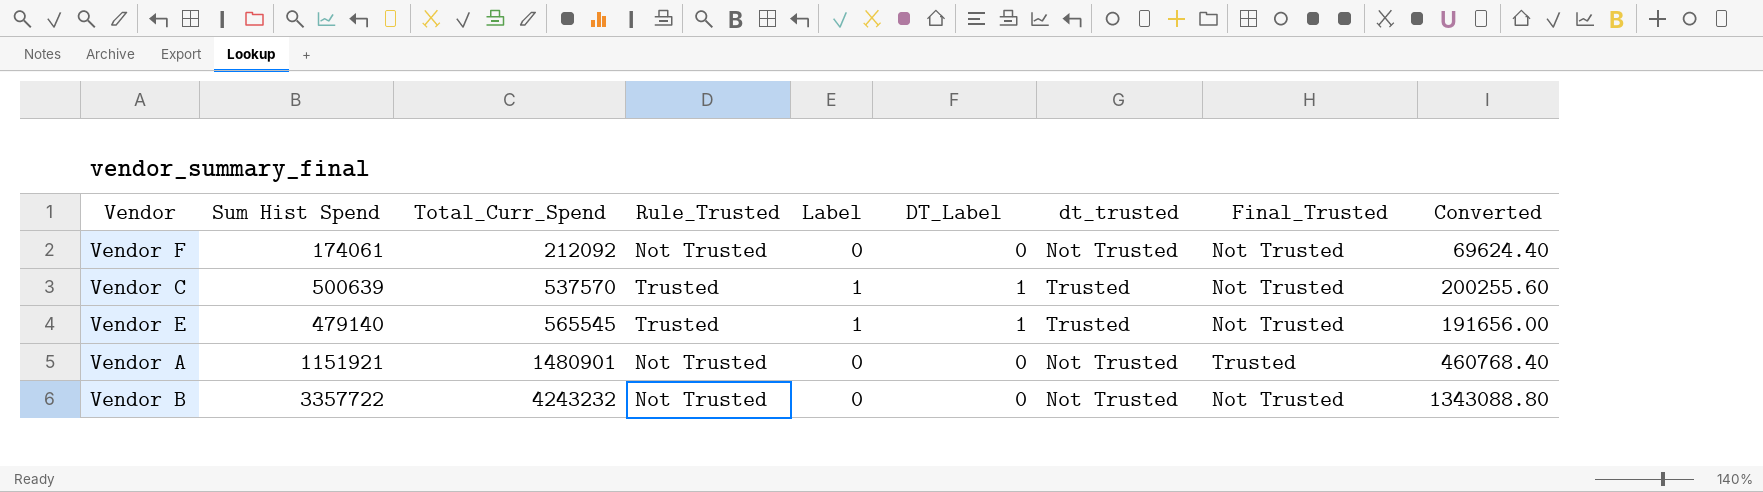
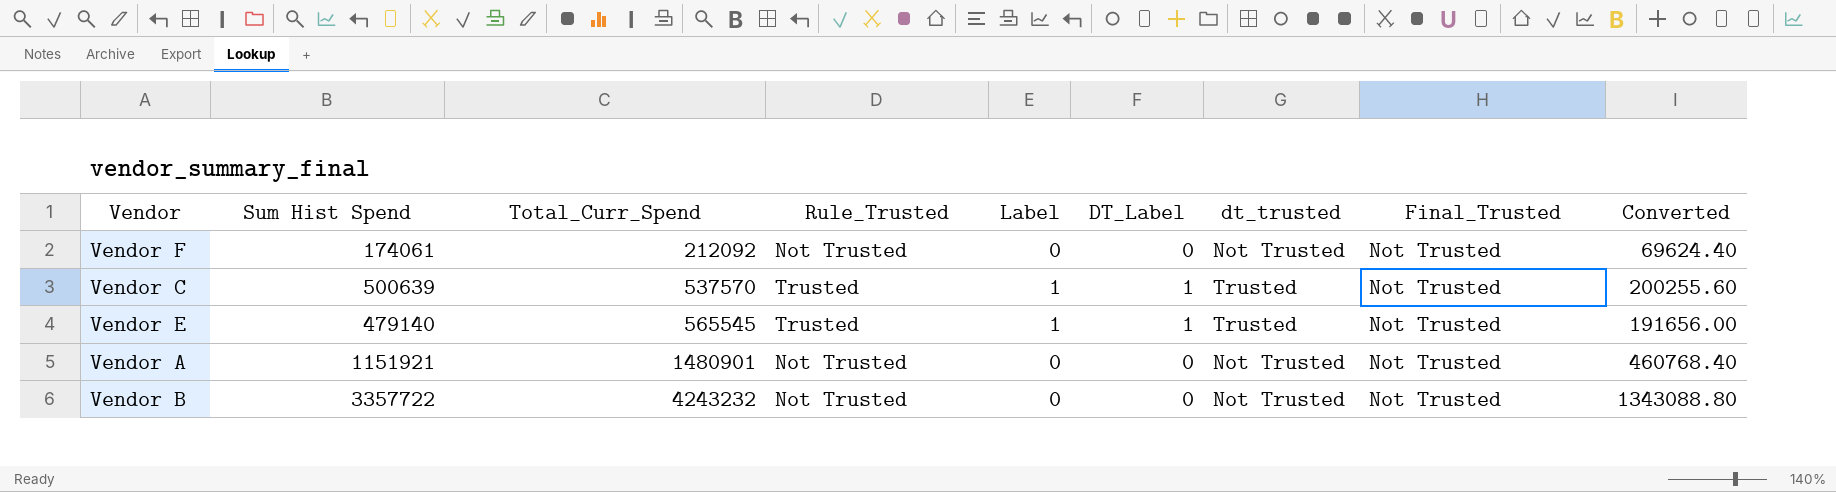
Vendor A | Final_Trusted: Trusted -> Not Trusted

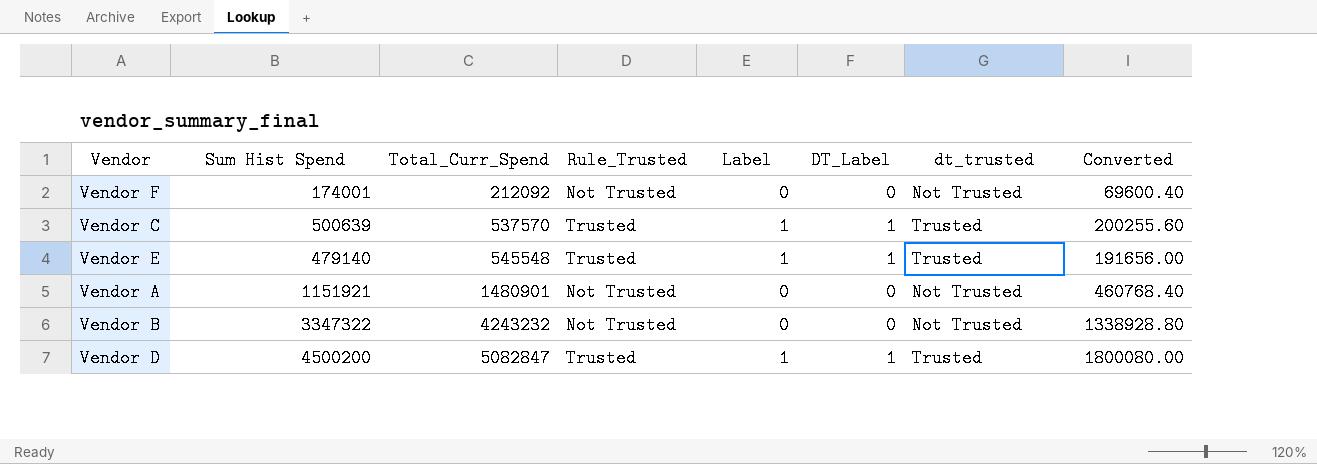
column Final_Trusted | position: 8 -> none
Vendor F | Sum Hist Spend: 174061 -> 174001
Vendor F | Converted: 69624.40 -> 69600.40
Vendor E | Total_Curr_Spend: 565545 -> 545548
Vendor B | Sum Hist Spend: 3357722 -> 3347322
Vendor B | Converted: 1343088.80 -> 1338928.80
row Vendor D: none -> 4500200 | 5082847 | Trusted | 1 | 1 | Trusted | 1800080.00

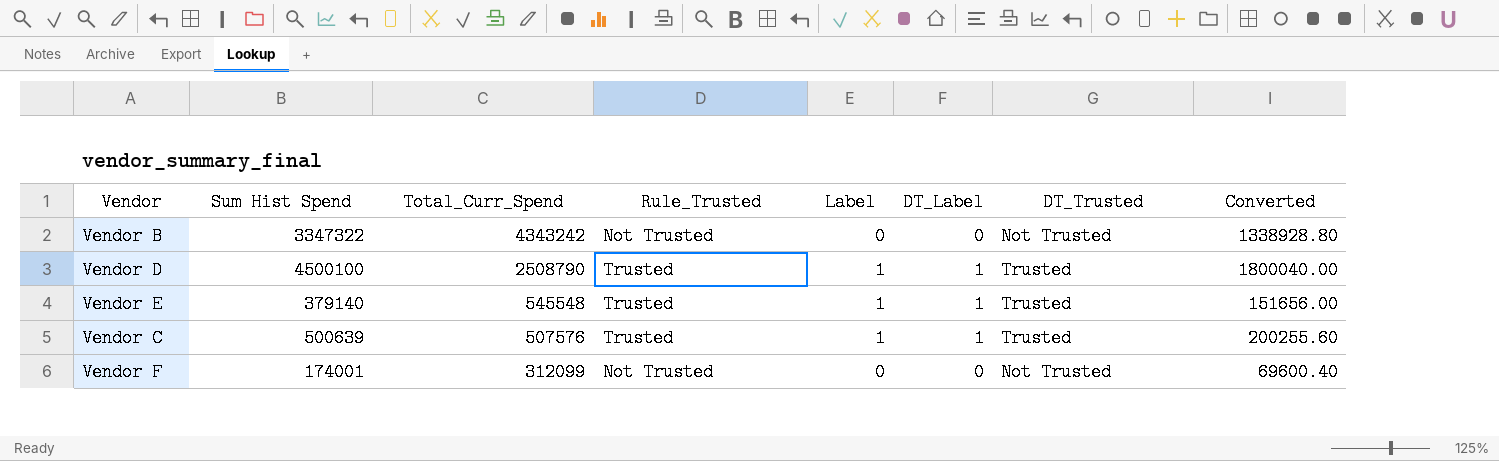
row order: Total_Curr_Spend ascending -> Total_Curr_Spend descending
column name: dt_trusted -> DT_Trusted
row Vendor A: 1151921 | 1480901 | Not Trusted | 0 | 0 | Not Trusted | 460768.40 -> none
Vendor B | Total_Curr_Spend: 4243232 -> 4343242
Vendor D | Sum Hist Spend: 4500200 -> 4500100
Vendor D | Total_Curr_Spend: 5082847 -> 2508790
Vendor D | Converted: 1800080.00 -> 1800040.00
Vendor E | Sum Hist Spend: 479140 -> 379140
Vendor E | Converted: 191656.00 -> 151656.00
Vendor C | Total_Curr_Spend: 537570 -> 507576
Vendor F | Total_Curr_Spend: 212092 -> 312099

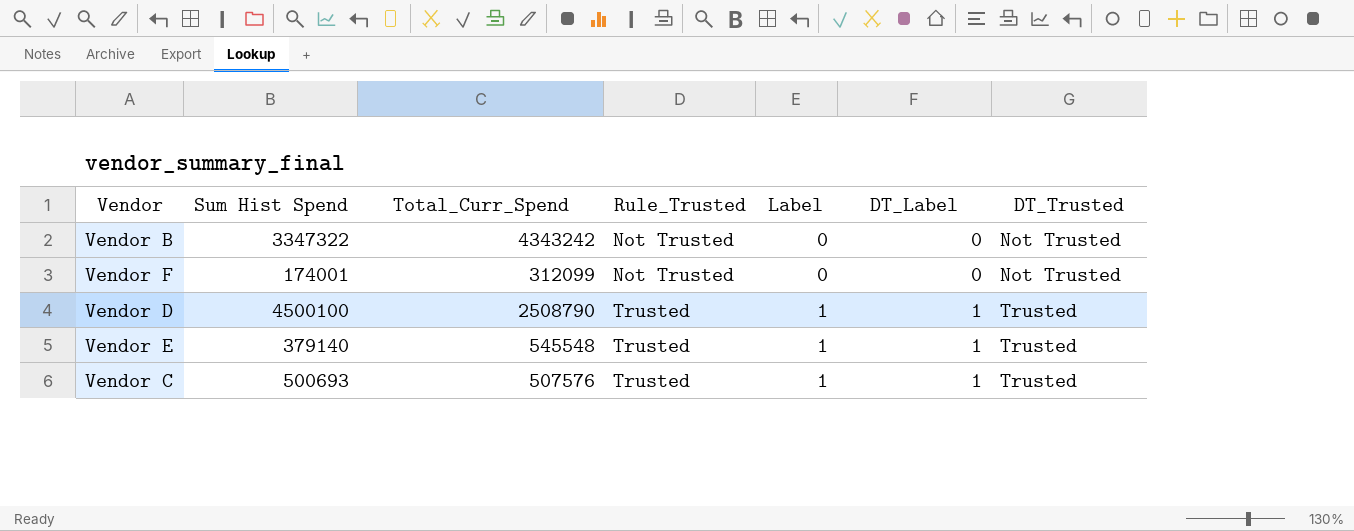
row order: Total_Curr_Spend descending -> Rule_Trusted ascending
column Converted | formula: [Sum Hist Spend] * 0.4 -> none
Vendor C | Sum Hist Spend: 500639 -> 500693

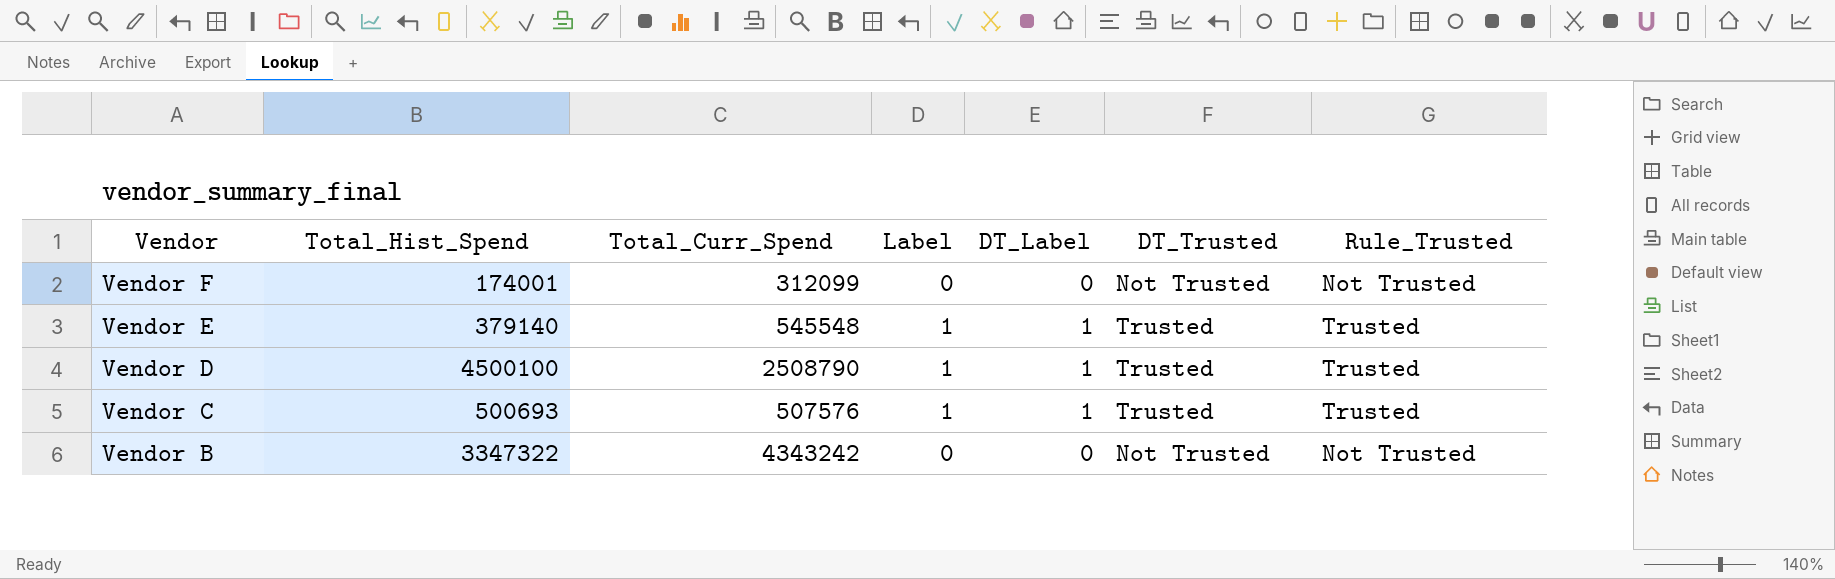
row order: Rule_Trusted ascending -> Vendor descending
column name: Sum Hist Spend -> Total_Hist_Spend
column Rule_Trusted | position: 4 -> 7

************

__Problem details__: Where the listing above reaches the line that contains "column Final_Trusted | position: 8 -> none", start retyping, and finish with the line that contains "Vendor B | Converted: 1343088.80"; reproduce those lines exactly and no others.

__Solution__:
column Final_Trusted | position: 8 -> none
Vendor F | Sum Hist Spend: 174061 -> 174001
Vendor F | Converted: 69624.40 -> 69600.40
Vendor E | Total_Curr_Spend: 565545 -> 545548
Vendor B | Sum Hist Spend: 3357722 -> 3347322
Vendor B | Converted: 1343088.80 -> 1338928.80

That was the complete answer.